Duas poderosas empresas de pesticidas, a Bayer e a Syngenta, que também têm feito lobby contra as reformas ambientais, estiveram em Baku, como parte da delegação do Brasil.

Um porta-voz da Bayer declarou ao DeSmog: “Parte integral de nossa estratégia de negócios é tornar a agricultura mais sustentável e resiliente” e que “é fundamental adotar a inovação” para atingir as metas climáticas e de biodiversidade. Ele acrescentou: “O lobby é uma parte essencial do processo democrático, praticado tanto pela indústria quanto por outras organizações, como as ONGs.”

Destaque para o Brasil

O Brasil, que sediará a cúpula climática do próximo ano, foi um dos países com maior número de representantes do agronegócio este ano, suscitando preocupações sobre a influência que o setor pode exercer na COP30 na cidade amazônica de Belém, capital do Pará. Muitos vêem a COP30 como uma oportunidade para uma reforma ambiciosa dos sistemas alimentares.

A delegação brasileira contou com 35 lobistas do setor agrícola – o maior número entre todos os países – incluindo mais de 20 representantes de empresas de carne como a JBS, a BRF e a Marfrig, além de influentes grupos do setor, como a Associação Brasileira dos Exportadores de Carne Bovina (ABIEC).

A Rússia, por sua vez, enviou 13 delegados da indústria de fertilizantes. Os fertilizantes sintéticos são os principais responsáveis pelas emissões de dióxido nitroso, um gás de efeito estufa com potencial de aquecimento global 200 maior que o dióxido de carbono, cujas concentrações na atmosfera estão aumentando em níveis sem precedentes.

Em seguida, veio a Austrália, com cinco representantes da Federação Nacional de Agricultores, organização que se opõe publicamente a medidas para reduzir as emissões de metano provenientes da pecuária.

O ativista tailandês Permpibul ficou preocupado com as descobertas do DeSmog. “Ao trazer um grande contingente de lobistas do agronegócio, o Brasil está enviando uma mensagem de que a proteção dos interesses corporativos tem precedência sobre o combate à crise climática”, afirmou.

“A presença desses lobistas levanta sérias preocupações sobre se a próxima COP dará prioridade a soluções reais, lideradas pela comunidade, ou continuará a pressionar por “soluções” baseadas no mercado que pouco contribuem para resolver as causas profundas das mudanças climáticas.”

Promovendo ‘soluções falsas’

Muitos representantes do agronegócio que participam de cúpulas sobre o clima são convidados para palestrar em painéis e realizar eventos nos quais podem promover suas principais mensagens aos decisores políticos e ao público.

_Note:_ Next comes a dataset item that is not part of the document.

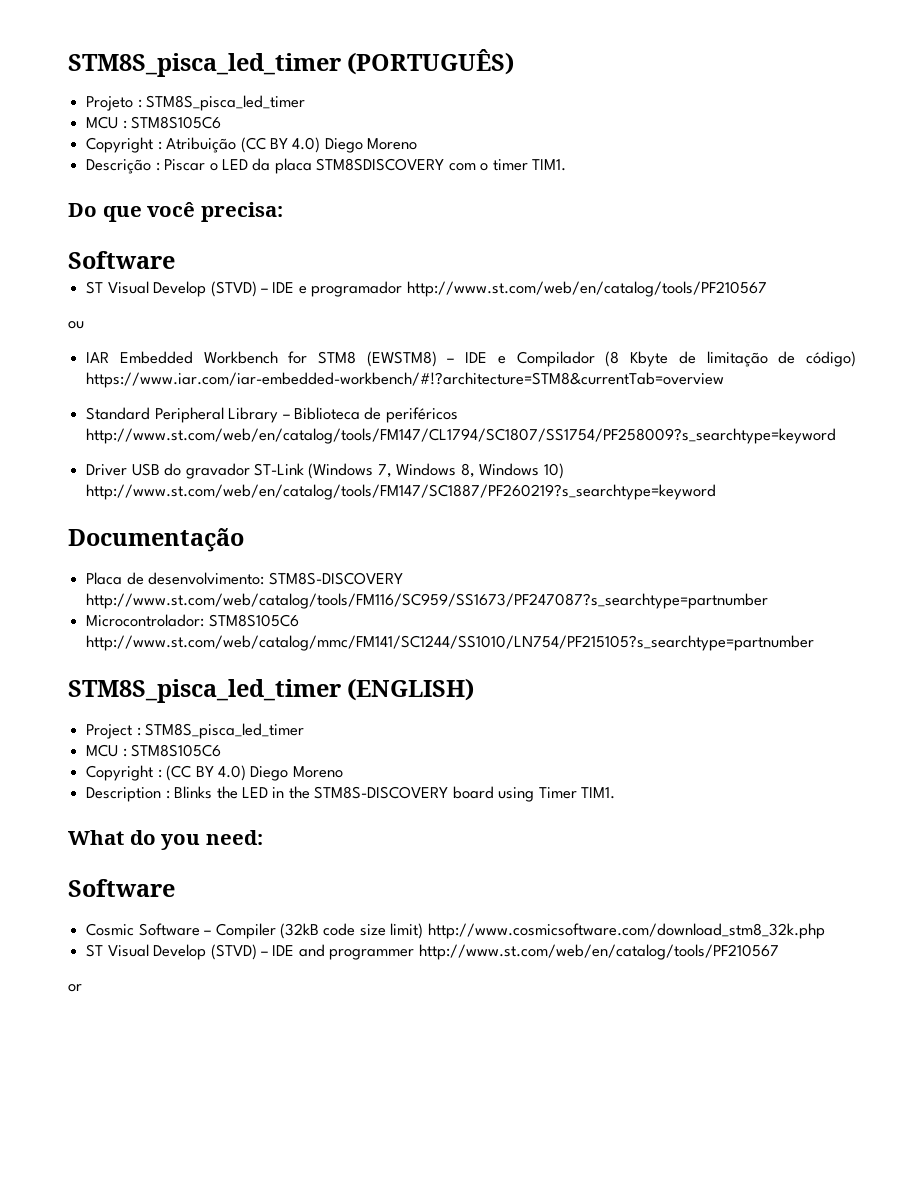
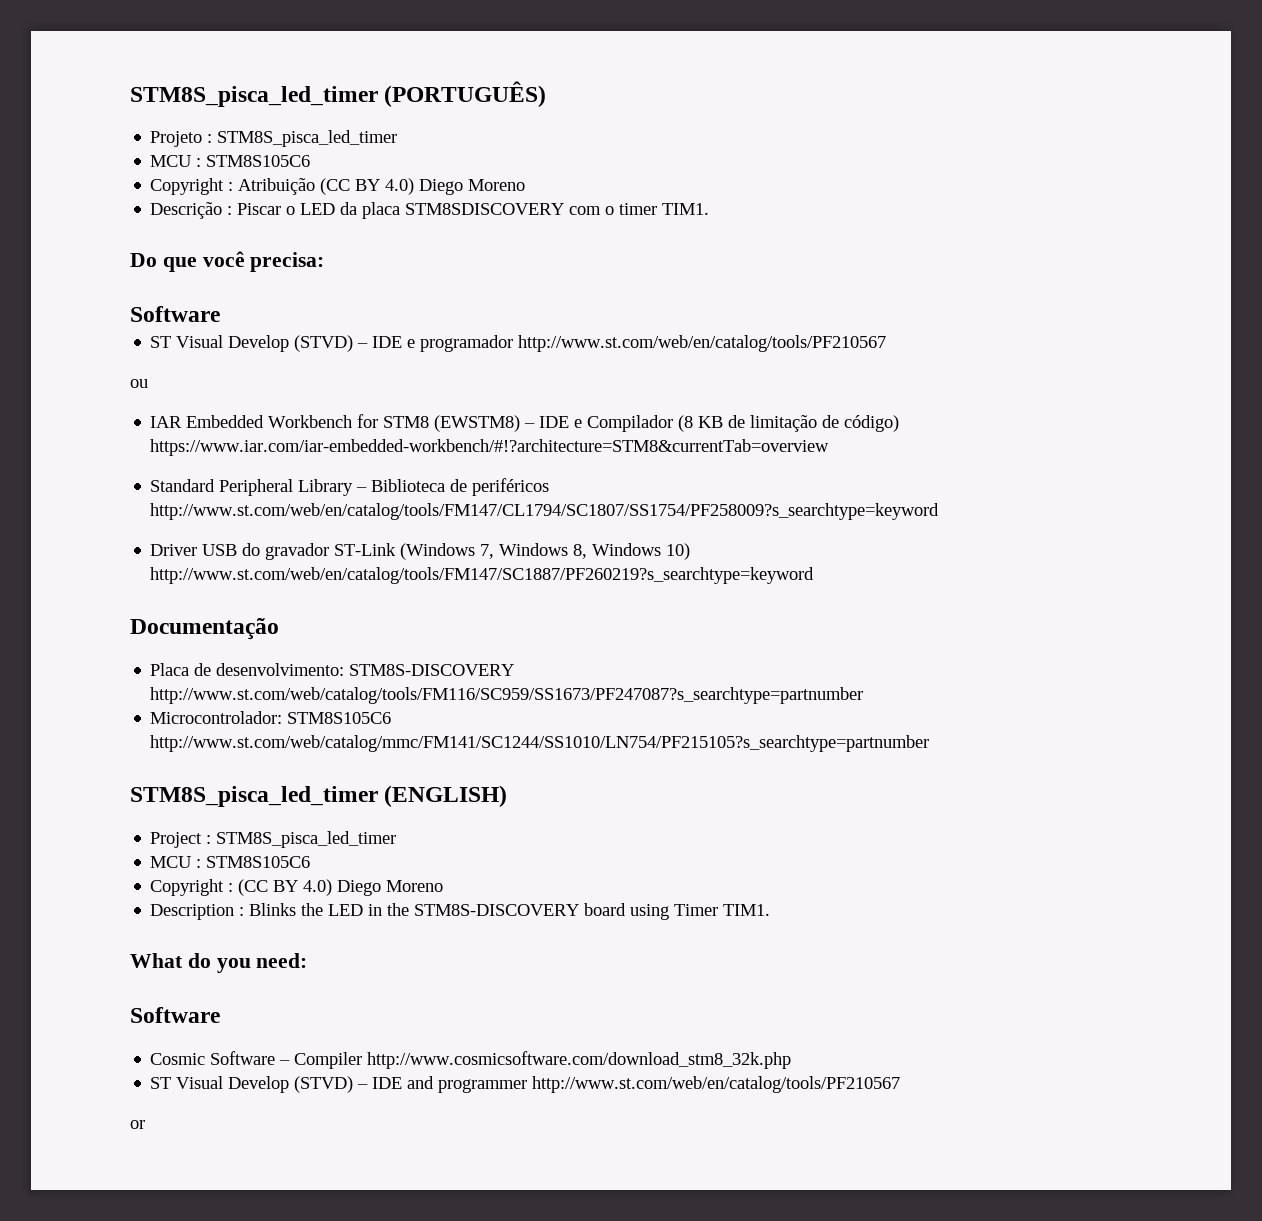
[630,351,669,367] Kbyte -> [698,416,724,428] KB
[279,923,424,939] (32kB code size limit) -> (363, 1060) none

Nesses eventos paralelos na COP29, líderes da indústria de carnes, laticínios, pesticidas e fertilizantes apresentam soluções técnicas abrangentes para reduzir as emissões do setor. No entanto, estudos confiáveis afirmam que medidas de eficiência, isoladamente, têm capacidade limitada de reduzir uma pequena parcela das emissões agrícolas, e devem ser acompanhadas por políticas de redução da demanda, como o consumo de menos carne nos países ricos.

Na sexta-feira, 15 de novembro, na COP29, Krysta Harden, presidente do grupo comercial US Dairy Export Council, defendeu soluções tecnológicas para melhorar a eficiência das operações de produção de leite. Entre elas, aditivos alimentares para reduzir o metano nos arrotos das vacas e “biodigestores” para capturar metano de lagoas de dejetos animais (estrume líquido). Segundo Harden, essas tecnologias ajudariam o setor a alcançar a “neutralidade climática”. Ambas as tecnologias têm atraído críticas por serem, respectivamente, limitadas em escopo e não comprovadas em larga escala, além de poluentes.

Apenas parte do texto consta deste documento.